In its 2017 Guide to Retirement, J.P. Morgan Asset Management says return expectations are down almost a percentage point, meaning investors will have to save a lot more to meet the same retirement goals.

Market returns are coming down this year, and investors should expect a lower return environment for the next decade, according to J.P. Morgan Asset Management. That means investors will have to save a lot more to meet their retirement goals.

“Fear is not a good motivator, but we do want a wakeup call,” said Katherine Roy, chief retirement strategist at J.P. Morgan Asset Management, during a presentation on the firm’s 2017 Guide to Retirement.

In its Guide to Retirement, the asset manager estimates a compound nominal return of 5.5 percent for a 60/40 portfolio this year, down from an assumption of 6.25 percent last year.

In one of the most popular charts in the Guide, J.P. Morgan estimates that a 40-year-old with a household income of $100,000 should have at least $230,000 saved for retirement. That’s assuming an annual gross savings rate of 10 percent going forward (twice the U.S. average annual savings rate), a pre-retirement investment return of 6 percent, a post-retirement investment return of 5 percent, and a retirement age of 65 for the primary earner (62 for the spouse).

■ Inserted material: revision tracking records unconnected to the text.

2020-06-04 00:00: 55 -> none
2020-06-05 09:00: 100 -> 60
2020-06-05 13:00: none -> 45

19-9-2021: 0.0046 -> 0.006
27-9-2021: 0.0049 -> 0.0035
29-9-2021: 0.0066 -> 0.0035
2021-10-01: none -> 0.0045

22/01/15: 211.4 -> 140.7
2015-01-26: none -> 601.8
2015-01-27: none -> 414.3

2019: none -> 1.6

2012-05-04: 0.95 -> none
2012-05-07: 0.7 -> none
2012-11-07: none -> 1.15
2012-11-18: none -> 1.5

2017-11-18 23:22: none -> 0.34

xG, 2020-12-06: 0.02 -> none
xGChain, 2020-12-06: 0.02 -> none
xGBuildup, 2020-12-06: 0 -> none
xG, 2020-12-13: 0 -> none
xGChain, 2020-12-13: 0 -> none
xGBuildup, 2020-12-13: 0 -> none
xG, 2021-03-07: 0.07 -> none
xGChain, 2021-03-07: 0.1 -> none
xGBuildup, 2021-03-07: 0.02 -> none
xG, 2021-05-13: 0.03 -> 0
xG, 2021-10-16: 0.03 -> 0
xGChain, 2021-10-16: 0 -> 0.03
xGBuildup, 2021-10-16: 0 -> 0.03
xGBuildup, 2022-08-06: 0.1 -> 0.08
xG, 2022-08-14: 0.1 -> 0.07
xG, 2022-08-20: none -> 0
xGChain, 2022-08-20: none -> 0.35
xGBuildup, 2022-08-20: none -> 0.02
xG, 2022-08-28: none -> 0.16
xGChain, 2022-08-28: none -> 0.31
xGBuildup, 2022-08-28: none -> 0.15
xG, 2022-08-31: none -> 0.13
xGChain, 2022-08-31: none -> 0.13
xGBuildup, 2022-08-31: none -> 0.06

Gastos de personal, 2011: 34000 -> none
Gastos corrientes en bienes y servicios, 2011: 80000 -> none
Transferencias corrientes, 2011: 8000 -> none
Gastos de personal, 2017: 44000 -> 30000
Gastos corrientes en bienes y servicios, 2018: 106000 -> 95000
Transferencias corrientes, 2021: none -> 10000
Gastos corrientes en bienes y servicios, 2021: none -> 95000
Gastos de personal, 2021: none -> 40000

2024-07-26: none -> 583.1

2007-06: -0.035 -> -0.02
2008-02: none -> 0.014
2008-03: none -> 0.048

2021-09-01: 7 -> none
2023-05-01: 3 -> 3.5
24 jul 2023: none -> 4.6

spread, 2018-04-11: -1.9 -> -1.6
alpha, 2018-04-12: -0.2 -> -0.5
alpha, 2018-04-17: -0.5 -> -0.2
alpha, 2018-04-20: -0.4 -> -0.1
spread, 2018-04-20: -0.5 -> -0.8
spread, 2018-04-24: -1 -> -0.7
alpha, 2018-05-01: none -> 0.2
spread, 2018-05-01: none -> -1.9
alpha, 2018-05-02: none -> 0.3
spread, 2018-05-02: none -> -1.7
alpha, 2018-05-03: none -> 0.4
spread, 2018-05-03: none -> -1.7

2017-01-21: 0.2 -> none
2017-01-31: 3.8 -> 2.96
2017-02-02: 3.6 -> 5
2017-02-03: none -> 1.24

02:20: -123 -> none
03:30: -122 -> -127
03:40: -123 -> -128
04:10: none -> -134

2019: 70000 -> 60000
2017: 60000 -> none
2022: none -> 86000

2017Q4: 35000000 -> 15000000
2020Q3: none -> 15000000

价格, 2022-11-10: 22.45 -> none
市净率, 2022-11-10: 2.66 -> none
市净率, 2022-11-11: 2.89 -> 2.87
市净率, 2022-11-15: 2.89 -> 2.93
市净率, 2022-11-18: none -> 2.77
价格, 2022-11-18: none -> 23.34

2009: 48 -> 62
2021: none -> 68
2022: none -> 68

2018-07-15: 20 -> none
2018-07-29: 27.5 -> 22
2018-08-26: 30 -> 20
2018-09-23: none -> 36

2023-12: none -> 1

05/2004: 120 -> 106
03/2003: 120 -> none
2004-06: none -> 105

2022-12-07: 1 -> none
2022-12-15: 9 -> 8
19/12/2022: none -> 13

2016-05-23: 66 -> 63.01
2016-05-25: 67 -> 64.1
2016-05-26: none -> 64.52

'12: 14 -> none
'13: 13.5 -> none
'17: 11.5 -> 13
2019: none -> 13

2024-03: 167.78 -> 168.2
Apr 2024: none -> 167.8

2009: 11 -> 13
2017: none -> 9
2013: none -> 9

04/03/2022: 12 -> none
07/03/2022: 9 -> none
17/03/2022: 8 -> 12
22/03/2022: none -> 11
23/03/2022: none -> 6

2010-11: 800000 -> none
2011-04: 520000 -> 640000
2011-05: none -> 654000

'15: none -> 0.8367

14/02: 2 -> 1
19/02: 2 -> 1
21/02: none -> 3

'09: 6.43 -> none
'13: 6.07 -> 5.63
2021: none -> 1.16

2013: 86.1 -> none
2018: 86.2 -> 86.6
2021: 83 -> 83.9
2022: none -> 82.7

This year, J.P. Morgan increased its savings rate assumption from 5 to 10 percent. But if the savings rate stays the same (5 percent) and the rate of return drops by 0.5 percent, then the investor would need a lot more today to produce the same result because the market will not work as hard for them, said Roy. If they only save 5 percent, that 40-year-old would need savings of $310,000 today to maintain an equivalent lifestyle in retirement.

That compares to last year, when J.P. Morgan said that a 40-year-old would’ve needed $260,000, based on a 6.5 percent return and 5 percent savings rate.

The firm also estimates (below) how much in annual savings is needed if an investor is starting to save for retirement today. For example, a 40-year-old with a household income of $100,000 and nothing saved, will need to save 25 percent every year until retirement. That assumes a pre-retirement return of 6 percent, a post-retirement investment return of 5 percent, and a retirement age of 65 for the primary earner (62 for the spouse).